Understanding the dynamic load factor (DLF)

[Tygra]

Homework Statement

What is it and how to calculate it

Relevant Equations

In post

Dear all,

I am currently going through the book called "Essentials of Structural Dynamics" and I have come to a parameter known as the Dynamic Load factor (DLF for short). I am having trouble understanding what this is and how you calculate it for a given problem.

What's confusing is there are different equations to calculate it. I have cut out the equations that are in the book for you to see.
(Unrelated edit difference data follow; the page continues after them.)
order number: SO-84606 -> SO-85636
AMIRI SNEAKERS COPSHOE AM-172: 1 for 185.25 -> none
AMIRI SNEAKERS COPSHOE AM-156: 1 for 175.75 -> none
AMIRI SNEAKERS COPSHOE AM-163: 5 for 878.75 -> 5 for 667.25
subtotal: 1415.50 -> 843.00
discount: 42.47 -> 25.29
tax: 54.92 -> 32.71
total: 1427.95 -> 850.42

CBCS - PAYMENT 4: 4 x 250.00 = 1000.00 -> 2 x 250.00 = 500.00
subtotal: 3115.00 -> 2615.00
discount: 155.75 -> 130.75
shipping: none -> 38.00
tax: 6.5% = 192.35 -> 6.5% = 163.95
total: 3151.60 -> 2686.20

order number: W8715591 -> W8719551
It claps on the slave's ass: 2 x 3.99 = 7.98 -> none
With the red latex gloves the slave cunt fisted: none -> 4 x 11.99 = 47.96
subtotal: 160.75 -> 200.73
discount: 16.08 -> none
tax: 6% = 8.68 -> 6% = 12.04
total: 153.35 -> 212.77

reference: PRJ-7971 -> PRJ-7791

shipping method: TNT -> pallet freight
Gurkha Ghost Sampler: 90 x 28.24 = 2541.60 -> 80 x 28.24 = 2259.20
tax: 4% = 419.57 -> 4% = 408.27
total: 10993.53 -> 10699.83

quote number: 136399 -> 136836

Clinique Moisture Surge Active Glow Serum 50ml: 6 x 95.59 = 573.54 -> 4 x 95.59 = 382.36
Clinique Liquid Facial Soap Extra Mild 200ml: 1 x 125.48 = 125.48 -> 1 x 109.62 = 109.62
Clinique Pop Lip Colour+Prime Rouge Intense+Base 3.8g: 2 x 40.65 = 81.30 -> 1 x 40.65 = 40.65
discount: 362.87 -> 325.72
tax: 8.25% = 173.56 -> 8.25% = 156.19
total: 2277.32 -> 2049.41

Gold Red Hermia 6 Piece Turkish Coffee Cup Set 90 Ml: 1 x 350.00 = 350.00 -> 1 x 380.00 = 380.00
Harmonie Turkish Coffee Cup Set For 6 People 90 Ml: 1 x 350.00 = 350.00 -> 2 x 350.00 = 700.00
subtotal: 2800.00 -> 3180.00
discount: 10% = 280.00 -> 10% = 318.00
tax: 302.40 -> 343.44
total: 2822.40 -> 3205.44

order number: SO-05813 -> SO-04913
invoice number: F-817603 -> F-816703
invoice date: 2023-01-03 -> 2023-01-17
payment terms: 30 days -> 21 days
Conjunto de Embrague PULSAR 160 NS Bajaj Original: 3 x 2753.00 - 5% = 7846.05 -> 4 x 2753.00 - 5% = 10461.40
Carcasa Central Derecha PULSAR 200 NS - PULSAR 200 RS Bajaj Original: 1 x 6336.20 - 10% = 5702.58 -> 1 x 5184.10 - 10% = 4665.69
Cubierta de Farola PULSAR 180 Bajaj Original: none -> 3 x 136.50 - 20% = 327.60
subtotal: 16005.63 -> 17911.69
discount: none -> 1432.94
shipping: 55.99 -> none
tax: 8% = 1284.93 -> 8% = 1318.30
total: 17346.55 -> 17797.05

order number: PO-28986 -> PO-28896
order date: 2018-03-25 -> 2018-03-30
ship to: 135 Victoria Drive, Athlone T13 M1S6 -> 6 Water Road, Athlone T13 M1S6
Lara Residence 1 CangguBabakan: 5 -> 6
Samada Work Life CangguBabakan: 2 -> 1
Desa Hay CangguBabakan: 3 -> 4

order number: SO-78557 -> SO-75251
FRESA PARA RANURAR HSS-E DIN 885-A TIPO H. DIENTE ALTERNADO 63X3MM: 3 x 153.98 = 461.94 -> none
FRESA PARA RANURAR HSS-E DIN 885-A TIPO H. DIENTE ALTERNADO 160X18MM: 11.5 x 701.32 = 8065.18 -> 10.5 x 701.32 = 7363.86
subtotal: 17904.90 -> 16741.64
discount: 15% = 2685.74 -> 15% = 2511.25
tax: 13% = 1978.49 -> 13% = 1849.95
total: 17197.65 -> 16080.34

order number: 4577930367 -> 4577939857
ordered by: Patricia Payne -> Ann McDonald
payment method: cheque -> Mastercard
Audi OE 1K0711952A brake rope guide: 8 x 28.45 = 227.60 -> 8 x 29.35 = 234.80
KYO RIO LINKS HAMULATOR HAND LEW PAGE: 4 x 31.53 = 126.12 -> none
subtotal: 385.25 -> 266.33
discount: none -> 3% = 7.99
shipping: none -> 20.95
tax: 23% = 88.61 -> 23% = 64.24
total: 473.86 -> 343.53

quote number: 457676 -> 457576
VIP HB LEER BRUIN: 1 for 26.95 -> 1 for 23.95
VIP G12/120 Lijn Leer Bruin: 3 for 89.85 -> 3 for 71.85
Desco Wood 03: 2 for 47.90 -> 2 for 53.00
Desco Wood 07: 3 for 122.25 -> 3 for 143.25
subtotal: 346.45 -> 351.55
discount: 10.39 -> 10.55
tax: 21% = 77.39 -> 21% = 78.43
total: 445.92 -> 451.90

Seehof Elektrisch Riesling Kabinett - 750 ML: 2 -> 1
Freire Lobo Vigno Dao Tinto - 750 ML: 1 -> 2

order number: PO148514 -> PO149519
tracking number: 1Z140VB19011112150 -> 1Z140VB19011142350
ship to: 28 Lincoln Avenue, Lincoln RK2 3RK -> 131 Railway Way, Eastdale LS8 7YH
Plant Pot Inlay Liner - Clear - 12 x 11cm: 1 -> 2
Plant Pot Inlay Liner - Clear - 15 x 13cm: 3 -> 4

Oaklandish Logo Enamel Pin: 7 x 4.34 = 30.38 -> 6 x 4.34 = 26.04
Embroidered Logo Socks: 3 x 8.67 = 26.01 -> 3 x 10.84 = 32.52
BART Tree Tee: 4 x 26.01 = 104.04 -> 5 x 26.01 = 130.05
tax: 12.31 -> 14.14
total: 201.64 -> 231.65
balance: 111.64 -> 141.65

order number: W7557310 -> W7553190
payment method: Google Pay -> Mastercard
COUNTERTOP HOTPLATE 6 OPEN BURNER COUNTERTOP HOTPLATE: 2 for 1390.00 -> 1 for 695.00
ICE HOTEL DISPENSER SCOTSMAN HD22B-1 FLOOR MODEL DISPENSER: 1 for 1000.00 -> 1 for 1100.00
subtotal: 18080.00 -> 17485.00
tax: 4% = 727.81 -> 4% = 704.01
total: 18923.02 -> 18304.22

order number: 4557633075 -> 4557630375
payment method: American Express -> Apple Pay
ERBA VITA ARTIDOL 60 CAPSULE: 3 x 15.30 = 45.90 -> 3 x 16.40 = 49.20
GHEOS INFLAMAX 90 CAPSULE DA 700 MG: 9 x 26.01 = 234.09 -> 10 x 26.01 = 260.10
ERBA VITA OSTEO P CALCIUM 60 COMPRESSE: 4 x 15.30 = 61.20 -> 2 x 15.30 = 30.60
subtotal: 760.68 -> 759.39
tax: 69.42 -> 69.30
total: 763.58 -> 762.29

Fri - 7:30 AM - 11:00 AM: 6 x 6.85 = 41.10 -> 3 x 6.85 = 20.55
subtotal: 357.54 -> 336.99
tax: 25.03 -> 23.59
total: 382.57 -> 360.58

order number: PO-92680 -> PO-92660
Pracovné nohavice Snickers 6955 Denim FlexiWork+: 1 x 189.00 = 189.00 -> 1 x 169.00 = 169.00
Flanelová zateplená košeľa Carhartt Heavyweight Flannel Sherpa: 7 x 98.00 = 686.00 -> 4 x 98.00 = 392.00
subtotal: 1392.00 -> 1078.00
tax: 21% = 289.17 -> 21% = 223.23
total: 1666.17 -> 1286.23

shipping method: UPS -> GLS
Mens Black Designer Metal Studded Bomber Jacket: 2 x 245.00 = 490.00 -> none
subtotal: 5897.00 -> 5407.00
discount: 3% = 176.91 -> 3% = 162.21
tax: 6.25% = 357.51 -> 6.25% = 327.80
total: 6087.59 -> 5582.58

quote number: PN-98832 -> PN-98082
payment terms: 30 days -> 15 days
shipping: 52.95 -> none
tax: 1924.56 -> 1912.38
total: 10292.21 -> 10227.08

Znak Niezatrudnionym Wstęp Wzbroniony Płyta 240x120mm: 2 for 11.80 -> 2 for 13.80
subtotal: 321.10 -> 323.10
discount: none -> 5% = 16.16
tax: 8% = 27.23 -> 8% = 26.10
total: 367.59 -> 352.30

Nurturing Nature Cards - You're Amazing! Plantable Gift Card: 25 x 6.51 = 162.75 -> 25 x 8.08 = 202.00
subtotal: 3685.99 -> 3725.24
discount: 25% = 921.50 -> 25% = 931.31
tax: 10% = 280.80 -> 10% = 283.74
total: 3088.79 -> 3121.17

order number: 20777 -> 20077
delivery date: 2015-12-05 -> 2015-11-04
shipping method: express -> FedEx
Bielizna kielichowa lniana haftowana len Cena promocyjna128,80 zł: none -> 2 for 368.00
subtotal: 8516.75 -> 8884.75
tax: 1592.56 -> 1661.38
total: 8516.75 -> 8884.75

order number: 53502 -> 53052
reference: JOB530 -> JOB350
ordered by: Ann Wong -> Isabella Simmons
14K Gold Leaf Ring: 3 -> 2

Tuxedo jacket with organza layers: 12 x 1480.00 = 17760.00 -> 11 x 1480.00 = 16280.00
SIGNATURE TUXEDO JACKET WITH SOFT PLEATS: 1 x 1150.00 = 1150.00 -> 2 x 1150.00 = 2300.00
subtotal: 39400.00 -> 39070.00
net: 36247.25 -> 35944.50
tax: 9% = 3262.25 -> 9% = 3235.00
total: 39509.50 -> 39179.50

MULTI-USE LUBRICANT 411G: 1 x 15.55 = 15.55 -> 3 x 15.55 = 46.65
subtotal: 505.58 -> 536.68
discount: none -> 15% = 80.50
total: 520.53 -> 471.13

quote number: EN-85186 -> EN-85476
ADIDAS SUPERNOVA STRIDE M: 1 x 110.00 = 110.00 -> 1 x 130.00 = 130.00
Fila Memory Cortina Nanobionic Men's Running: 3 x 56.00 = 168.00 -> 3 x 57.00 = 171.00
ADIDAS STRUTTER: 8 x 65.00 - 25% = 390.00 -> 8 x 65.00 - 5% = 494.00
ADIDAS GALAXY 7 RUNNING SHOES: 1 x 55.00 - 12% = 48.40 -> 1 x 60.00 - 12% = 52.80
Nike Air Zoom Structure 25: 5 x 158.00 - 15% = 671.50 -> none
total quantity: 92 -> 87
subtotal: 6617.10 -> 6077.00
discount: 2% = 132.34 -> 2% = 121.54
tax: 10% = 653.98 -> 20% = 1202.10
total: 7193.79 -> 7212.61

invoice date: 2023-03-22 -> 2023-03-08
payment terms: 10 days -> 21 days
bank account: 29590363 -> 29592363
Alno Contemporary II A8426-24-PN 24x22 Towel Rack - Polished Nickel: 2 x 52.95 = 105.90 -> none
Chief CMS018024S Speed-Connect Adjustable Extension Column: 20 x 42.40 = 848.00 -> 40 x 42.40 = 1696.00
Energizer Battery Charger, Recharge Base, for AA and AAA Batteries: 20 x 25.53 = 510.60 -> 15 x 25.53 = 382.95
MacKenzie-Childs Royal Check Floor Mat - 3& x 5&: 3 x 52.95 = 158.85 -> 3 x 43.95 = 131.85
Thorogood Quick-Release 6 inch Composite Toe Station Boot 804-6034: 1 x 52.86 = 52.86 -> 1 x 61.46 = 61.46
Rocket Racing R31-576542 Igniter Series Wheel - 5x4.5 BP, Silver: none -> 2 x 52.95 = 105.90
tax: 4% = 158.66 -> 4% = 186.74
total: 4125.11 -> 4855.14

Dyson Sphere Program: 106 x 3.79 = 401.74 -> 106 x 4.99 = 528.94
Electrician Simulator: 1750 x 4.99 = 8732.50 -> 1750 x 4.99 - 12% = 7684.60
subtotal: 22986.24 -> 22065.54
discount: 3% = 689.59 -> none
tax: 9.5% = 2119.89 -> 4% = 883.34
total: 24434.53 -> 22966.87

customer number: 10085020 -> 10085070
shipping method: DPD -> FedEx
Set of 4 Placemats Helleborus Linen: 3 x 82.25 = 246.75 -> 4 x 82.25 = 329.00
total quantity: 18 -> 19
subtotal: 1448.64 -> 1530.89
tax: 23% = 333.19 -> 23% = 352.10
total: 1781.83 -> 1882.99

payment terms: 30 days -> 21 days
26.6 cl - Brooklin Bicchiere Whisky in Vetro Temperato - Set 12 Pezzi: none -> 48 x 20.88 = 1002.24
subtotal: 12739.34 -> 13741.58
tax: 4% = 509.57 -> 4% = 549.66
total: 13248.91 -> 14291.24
So, I am hoping that someone could help me with this?

Many thanks in advance,

Tygra

 

[Lnewqban]

I am currently going through the book called "Essentials of Structural Dynamics" and I have come to a parameter known as the Dynamic Load factor (DLF for short). I am having trouble understanding what this is and how you calculate it for a given problem.

Dynamic load factor quantifies the ratio of the dynamic load to the static load.

Dynamic loads add to the static ones and induce oscillations or waves or abnormal deflections (greater than produced by static loads) in concrete and steel structures.

Experimental testing or analytical methods are usual methods to estimate how much stiffer or stronger a structure must be that it would for resisting static loads only.

Please, see:
https://en.wikipedia.org/wiki/Structural_dynamics

https://en.wikipedia.org/wiki/Dynamic_amplification_factor

https://en.wikipedia.org/wiki/Resonance

"A dynamic load can have a significantly larger effect than a static load of the same magnitude due to the structure's inability to respond quickly to the loading (by deflecting). The increase in the effect of a dynamic load is given by the dynamic amplification factor (DAF) or dynamic load factor (DLF)."

"The natural frequency of a system is dependent only on the stiffness of the structure and the mass which participates with the structure (including self-weight). It is not dependent on the load function.

It is useful to know the modal frequencies of a structure as it allows you to ensure that the frequency of any applied periodic loading will not coincide with a modal frequency and hence cause resonance, which leads to large oscillations."